:: WHAT YOU SHOULD DO ::
Within the material below, transcribe exactly the lines from the one holding "[1002,186,1027,193] ---- -> (171, 376) none" through the one holding "[38,747,62,754] // ---- -> (581, 355) none", keeping both ends and skipping the rest.

START LISTED RECORDS

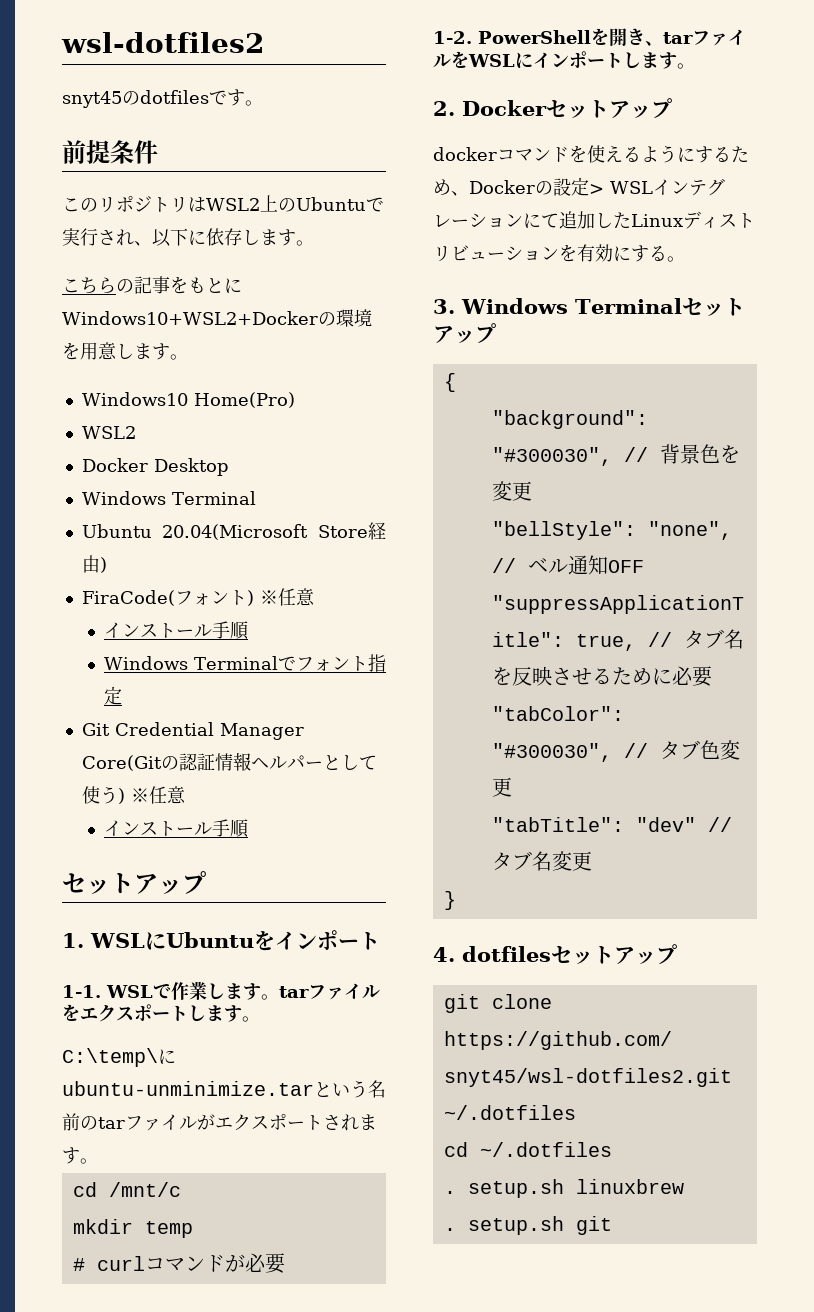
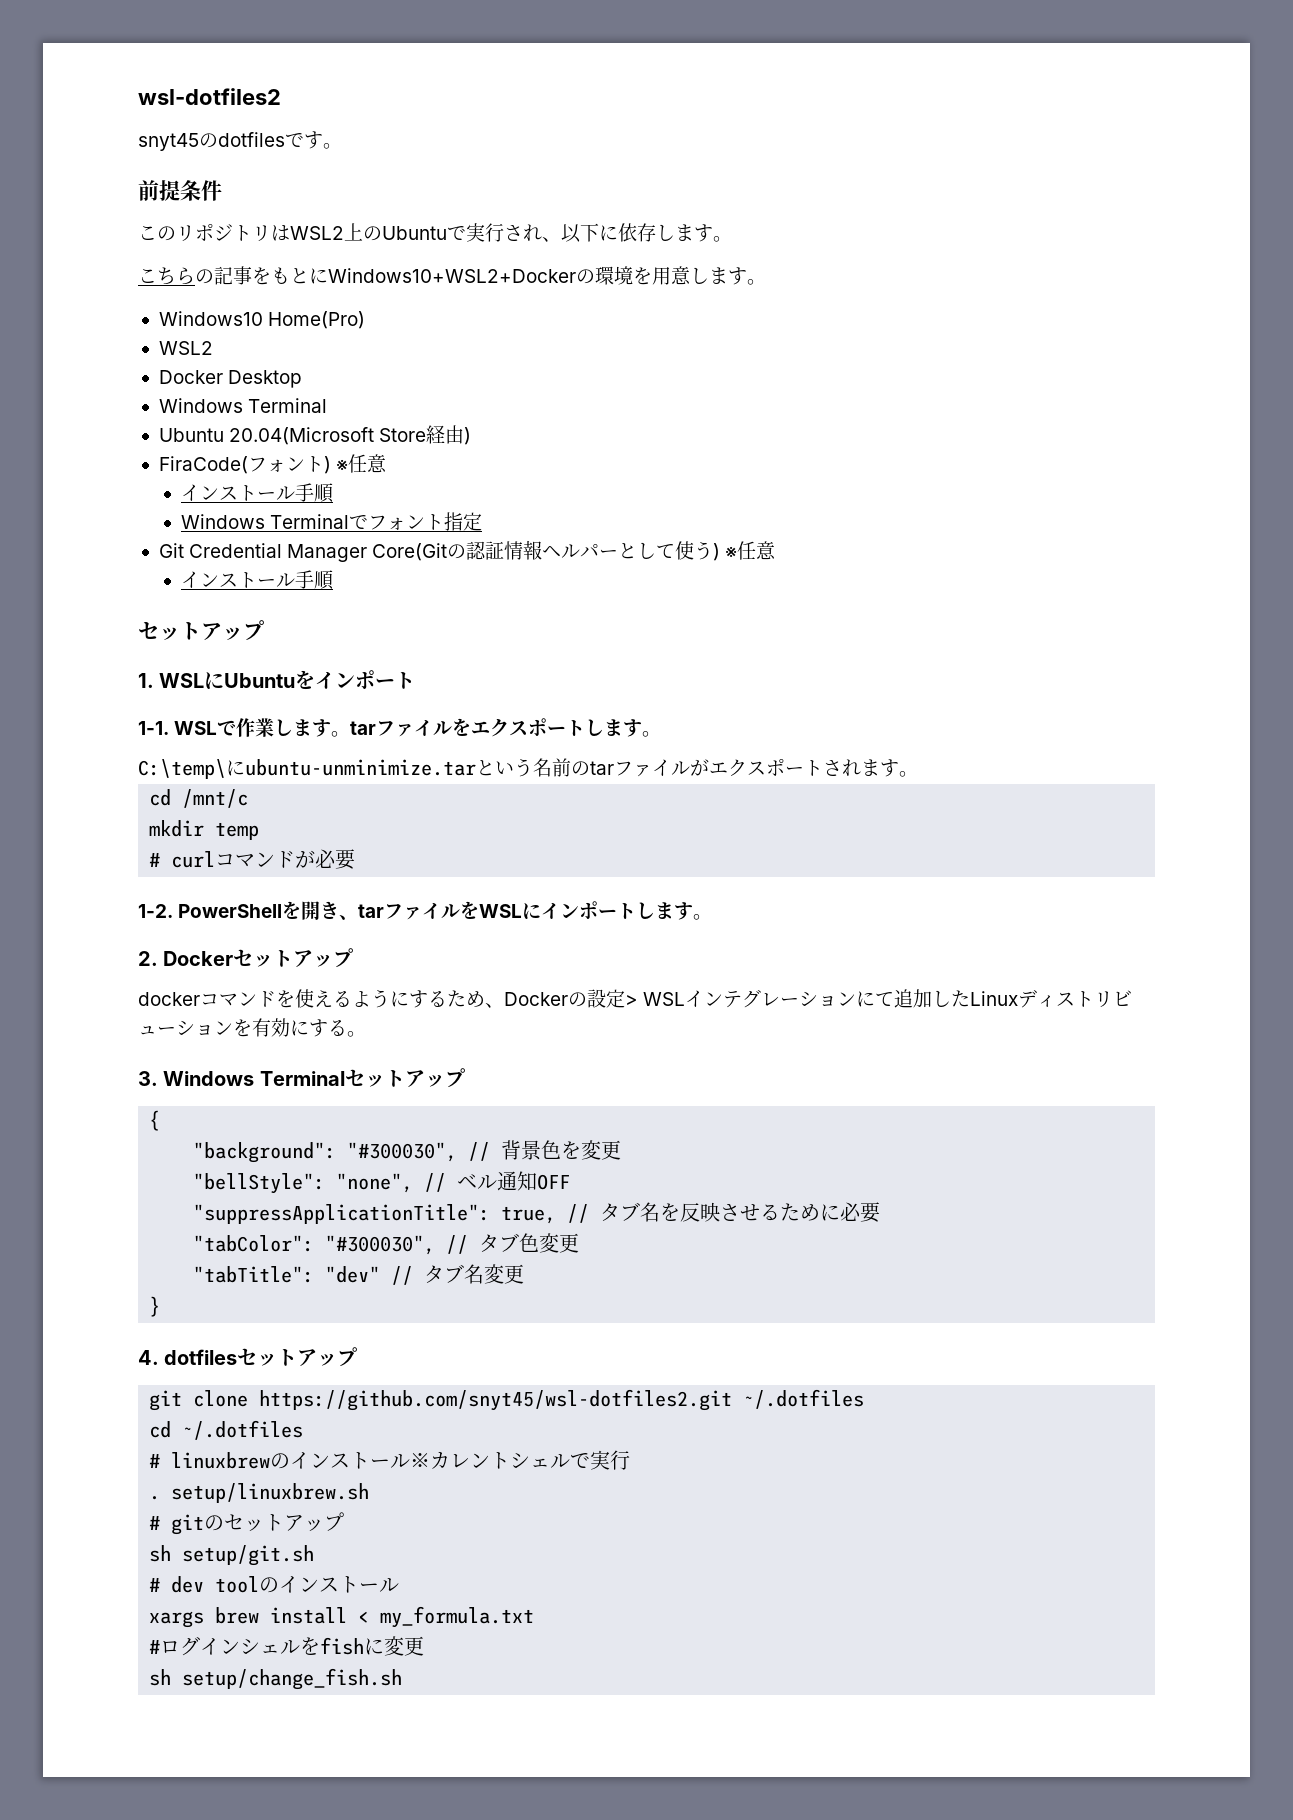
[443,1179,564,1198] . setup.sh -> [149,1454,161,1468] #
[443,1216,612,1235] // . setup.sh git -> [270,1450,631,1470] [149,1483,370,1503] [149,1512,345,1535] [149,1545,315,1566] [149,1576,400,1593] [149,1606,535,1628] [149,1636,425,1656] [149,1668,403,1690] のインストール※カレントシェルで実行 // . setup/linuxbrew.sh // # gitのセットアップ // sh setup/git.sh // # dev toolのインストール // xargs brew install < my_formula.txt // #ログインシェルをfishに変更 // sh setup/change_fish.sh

END LISTED RECORDS
START LISTED RECORDS

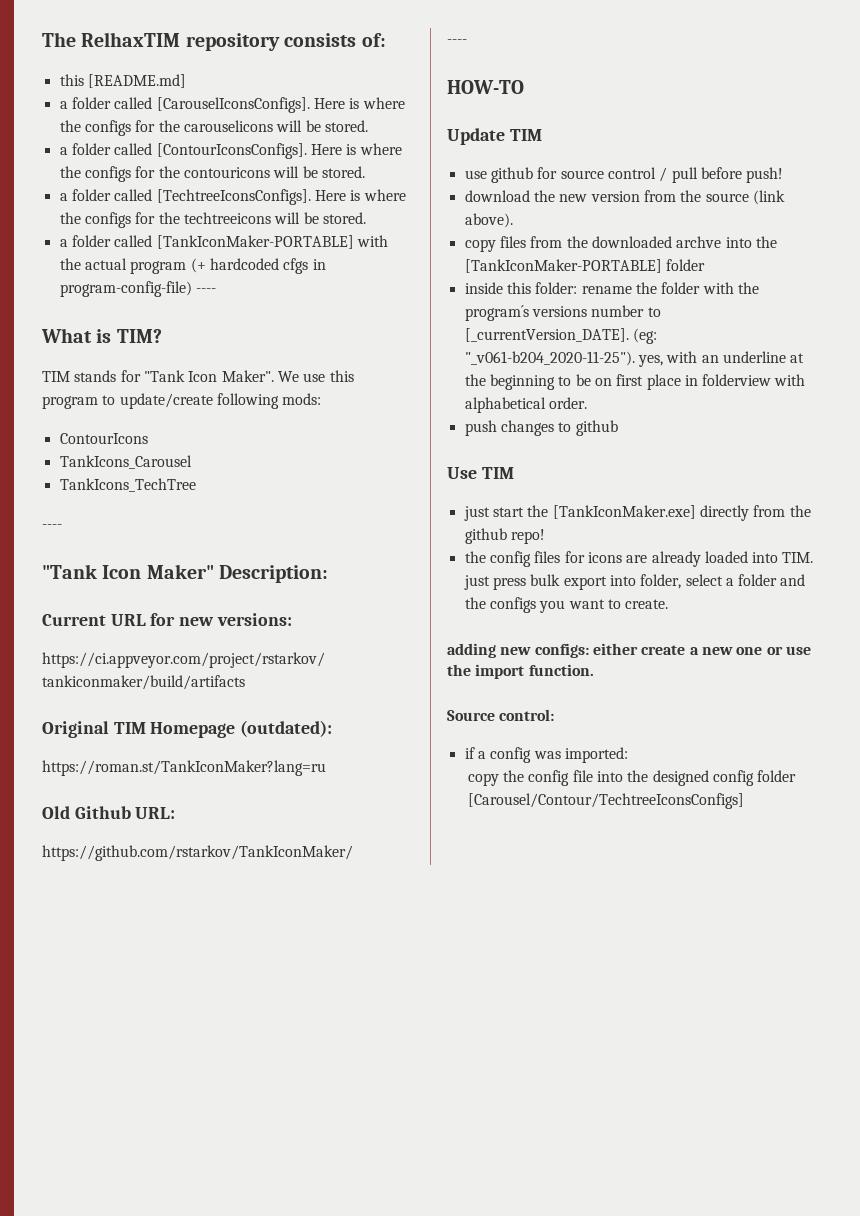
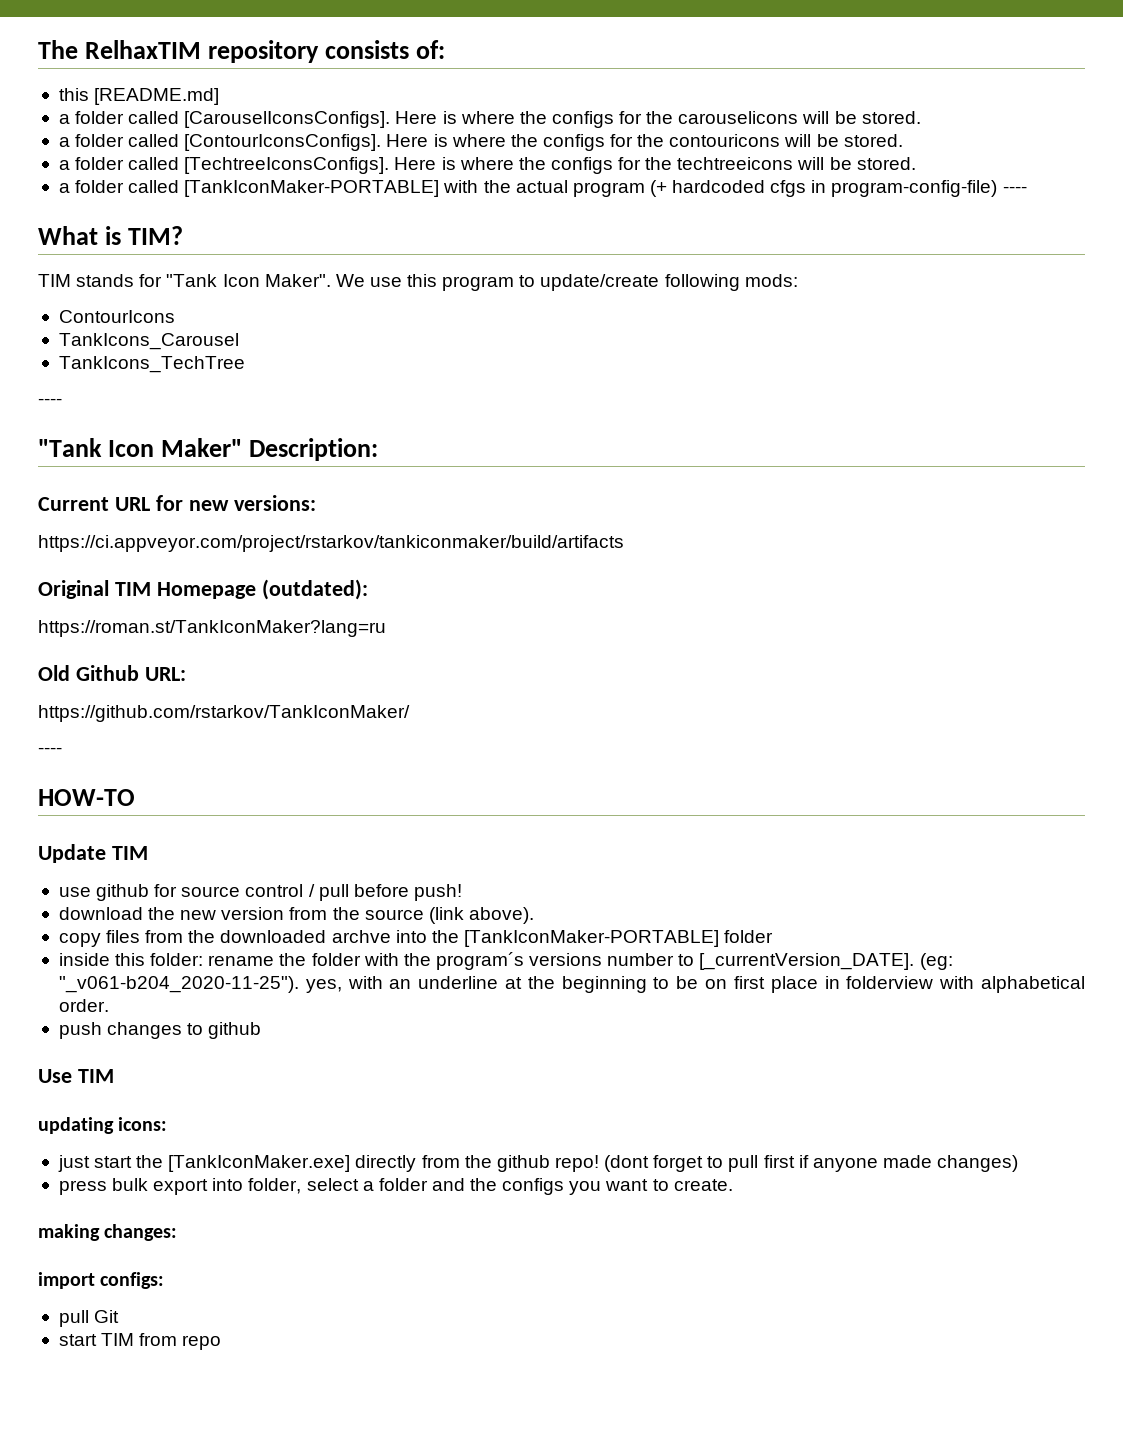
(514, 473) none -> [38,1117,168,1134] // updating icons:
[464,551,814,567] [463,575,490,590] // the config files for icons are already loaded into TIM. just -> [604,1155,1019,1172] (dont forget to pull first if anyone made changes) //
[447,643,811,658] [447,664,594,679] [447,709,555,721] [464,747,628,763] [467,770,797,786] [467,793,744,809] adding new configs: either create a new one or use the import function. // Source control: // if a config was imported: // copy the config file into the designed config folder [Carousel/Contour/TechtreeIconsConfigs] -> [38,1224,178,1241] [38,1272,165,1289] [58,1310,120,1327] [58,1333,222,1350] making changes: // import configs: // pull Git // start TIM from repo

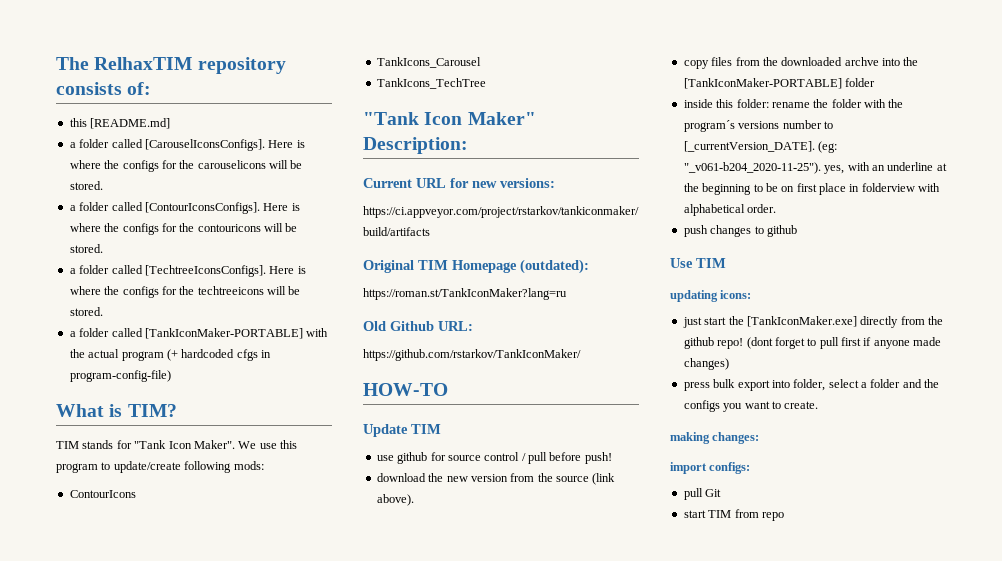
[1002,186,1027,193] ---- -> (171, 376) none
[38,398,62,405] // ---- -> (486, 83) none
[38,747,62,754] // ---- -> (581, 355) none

END LISTED RECORDS

:: WRITTEN ANSWER ::
[1002,186,1027,193] ---- -> (171, 376) none
[38,398,62,405] // ---- -> (486, 83) none
[38,747,62,754] // ---- -> (581, 355) none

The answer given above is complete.